The NPSAS:24 field test was used to evaluate several new procedures designed to improve data quality and decrease burden on institutions: the collection of enrollment lists from National Student Clearinghouse (described above in section B.2), the bachelor’s degree recipient proxy used for identifying potential B&B cohort members (described above in section B.2), and the new pre-formatted enrollment list template file (described above in section B.3). In addition, the student data collection tested three incentive approaches to determine the effects on student participation. Results of these tests are described below.

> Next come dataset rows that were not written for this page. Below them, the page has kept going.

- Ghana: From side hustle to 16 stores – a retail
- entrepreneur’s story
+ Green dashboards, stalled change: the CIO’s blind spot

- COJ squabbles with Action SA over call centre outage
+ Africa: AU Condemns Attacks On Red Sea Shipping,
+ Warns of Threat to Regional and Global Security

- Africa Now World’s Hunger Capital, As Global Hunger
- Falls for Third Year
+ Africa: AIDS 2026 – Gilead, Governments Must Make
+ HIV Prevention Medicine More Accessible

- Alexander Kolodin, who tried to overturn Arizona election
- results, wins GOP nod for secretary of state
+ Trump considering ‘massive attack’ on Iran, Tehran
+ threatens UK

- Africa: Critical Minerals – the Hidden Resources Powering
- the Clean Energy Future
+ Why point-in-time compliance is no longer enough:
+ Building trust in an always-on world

For a subset of field test institutions, we obtained enrollment list data directly from NSC, in addition to collecting standard NPSAS enrollment lists directly from the institutions. By comparing institutions’ NSC data with their regular NPSAS lists, the viability of collecting lists from NSC on a wider scale in the full-scale study could be assessed. After discussing the plan with staff from the institutions identified for this initiative and obtaining their permission, we were able to obtain NSC enrollment list data for over 110,000 students from 21 institutions.

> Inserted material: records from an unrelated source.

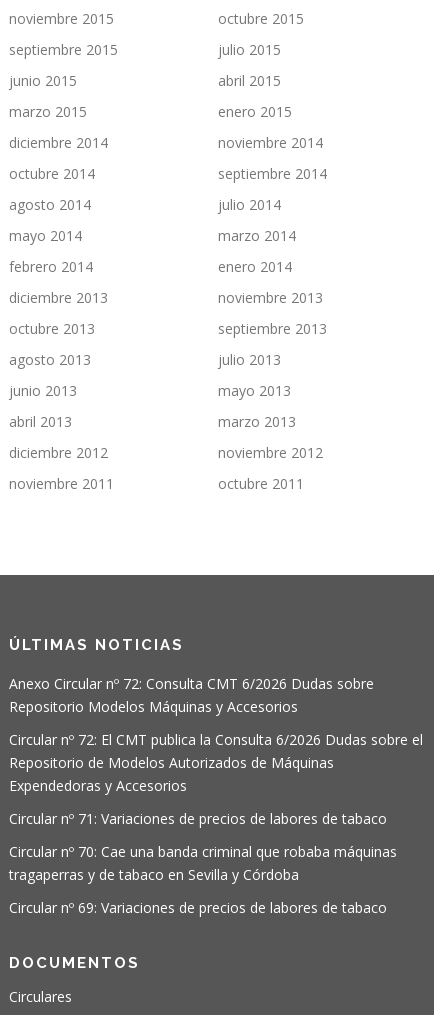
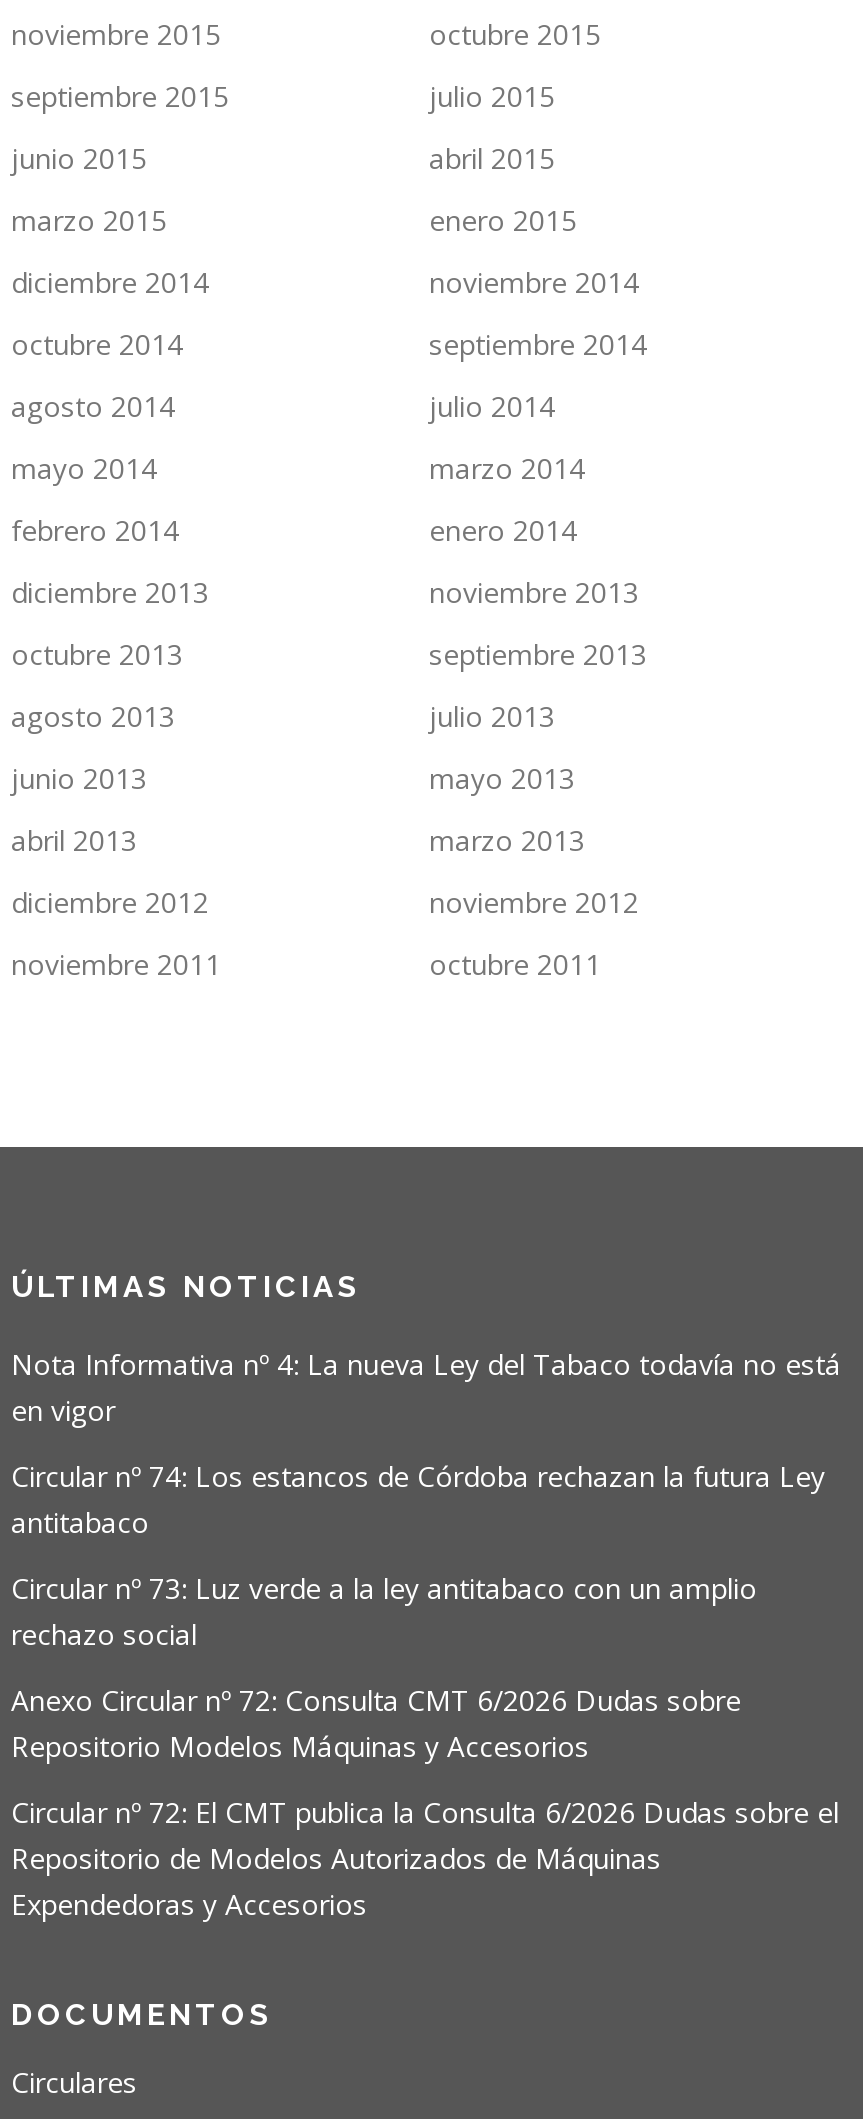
+ Nota Informativa nº 4: La nueva Ley del Tabaco todavía no está
+ en vigor
+ Circular nº 74: Los estancos de Córdoba rechazan la futura Ley
+ antitabaco
+ Circular nº 73: Luz verde a la ley antitabaco con un amplio
+ rechazo social

moved down: Anexo Circular nº 72: Consulta CMT 6/2026 Dudas sobre | Repositorio Modelos Máquinas y Accesorios | Circular nº 72: El CMT publica la Consulta 6/2026 Dudas sobre el | Repositorio de Modelos Autorizados de Máquinas | Expendedoras y Accesorios

- Circular nº 71: Variaciones de precios de labores de tabaco
- Circular nº 70: Cae una banda criminal que robaba máquinas
- tragaperras y de tabaco en Sevilla y Córdoba
- Circular nº 69: Variaciones de precios de labores de tabaco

To evaluate the quality of the NSC lists, student counts were compared between the lists from NSC and the institutions, as shown in Table 5.22 The NSC counts were higher than institution counts for some institutions and lower for others. Overall, the differences in the counts were minimal. When comparing the NSC and institution list counts to IPEDS counts, as described in section B.2, the results of lists passing or failing the QC checks were the same for all but one institution.
Table 5. Comparison of National Student Clearinghouse (NSC) and institution enrollment list counts1
Student type |
Median absolute relative percent difference2 |
Percent of institutions with same QC results (compared to IPEDS counts) |
Baccalaureate recipients |
30.0 |
94.0 |
Undergraduate students |
11.0 |
94.0 |
Graduate students |
8.0 |
100.0 |
1 The comparison was done for 18 institutions that had sufficient data.
2 The median absolute relative percent difference is the median of the absolute value of (institution list count - NSC list count) / institution list count. Baccalaureate counts were included if the institution provided the baccalaureate indicator on the list. Baccalaureate and graduate counts were included only for the 4-year institutions.
NOTE: QC = Quality Control; IPEDS = Integrated Postsecondary Education Data System.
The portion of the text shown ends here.